Die Schreiber hatten sich im Lauf der Zeit immer mehr darin geübt, Buchstaben beim Schreiben zusammenzuziehen bzw. überhaupt zu vereinigen und dadurch neue Zeichen zu schaffen.
Einesteils, um schnelleres Schreiben zu ermöglichen, wenn die Buchstabenverbindungen so angelegt waren, dass man sie möglichst wenigen Federstrichen (geschrieben wurde meist mit der Breitfeder) ausführen konnte.
Andernteils, weil die für die damalige Zeit gültige Ästhetik es verlangte, dass die Wortabstände (Leerräume) möglichst gleichmäßig aussahen und daher Blocksatz nicht durch unterschiedlich breite Leerräume, sondern durch unterschiedlich breite Buchstaben bzw. durch unterschiedliche Buchstabenkombinationen (Ligaturen) erreicht wurde.
Hauptsächlich aber wohl, weil das bevorzugte Medium Pergament teuer war und ein möglichst raumsparendes Unterbringen des Texts daher angebracht war, was durch auch die vielen Abbreviaturen belegt ist.
Johannes Gutenberg, der darum bemüht war, das Schriftbild seiner 42-zeiligen Bibel möglichst ähnlich den handgeschriebenen Werken erscheinen zu lassen, übernahm die Idee der Ligaturen. Er verwendete daher eine große Anzahl verschiedener Ligaturen in diesem Werk, die den Zweck hatten, die Wortzwischenräume möglichst gleich groß zu halten bzw. den rechten Randausgleich nicht zu deutlich ausfallen zu lassen.
Wobei es Ligaturen mit bis zu sechs unterschiedlichen Ausführungen gab, von denen die meisten aber höchstwahrscheinlich wegen erforderlicher Nachgüsse Unterschiede aufwiesen und nicht etwa aus technischen oder ästhetischen Gründen, da die Präzision der Lettern in späteren Jahrhunderten bei Weitem noch nicht erreicht wurde.
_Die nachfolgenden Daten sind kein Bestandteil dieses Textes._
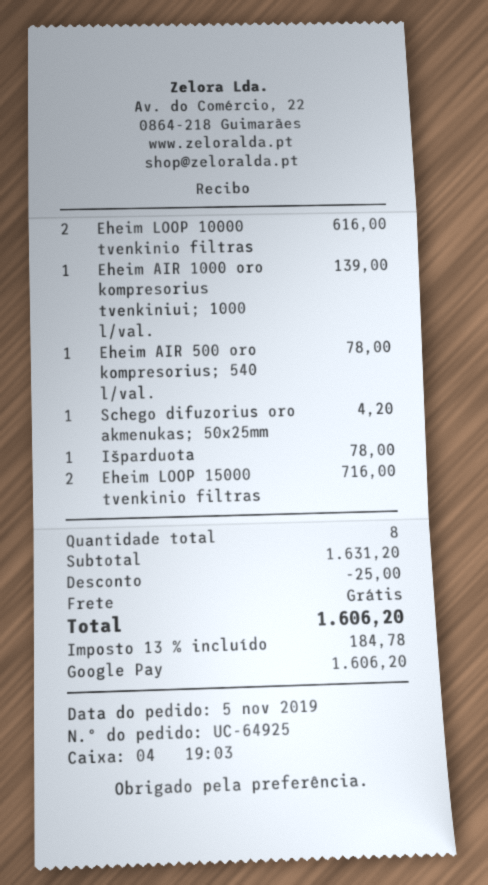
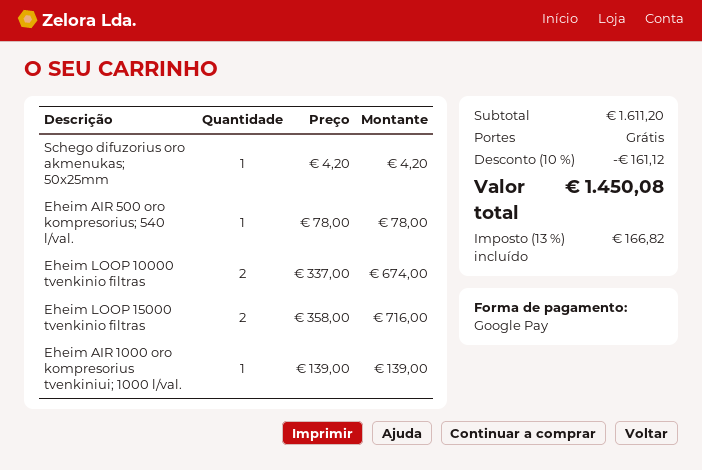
Eheim LOOP 10000 tvenkinio filtras: 2 for 616.00 -> 2 for 674.00
Išparduota: 1 for 78.00 -> none
subtotal: 1631.20 -> 1611.20
discount: 25.00 -> 161.12
tax: 13% = 184.78 -> 13% = 166.82
total: 1606.20 -> 1450.08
Alle Ligaturen waren Minuskelligaturen.
Das bedeutet aber auch, dass es noch keinerlei Regeln für den Einsatz bzw. das Auflösen der einzelnen Ligaturen gab, da einzig und allein der ästhetische Gesichtspunkt der gleichmäßigen Wortzwischenräume bei möglichst gleicher Zeilenlänge die Verwendung von Ligaturen und Abbreviaturen bestimmte.
Hinzu kam der ökonomische Aspekt des Platz sparens – also der Einsatz möglichst vieler Ligaturen und Abbreviaturen, um das Volumen und damit nicht zuletzt den Preis des Druckwerks so gering wie möglich zu halten.
Untenstehend ist eine Ligaturenauswahl der B42 angeführt, wobei mehrfache, abgeänderte Vorkommen einzelner Ligaturen nicht berücksichtigt sind. Einige Ligaturen sind mit Abbreviaturen kombiniert (Abb. 38). Die Zeichen basieren auf der Schrift Good City von Andrew S. Meit.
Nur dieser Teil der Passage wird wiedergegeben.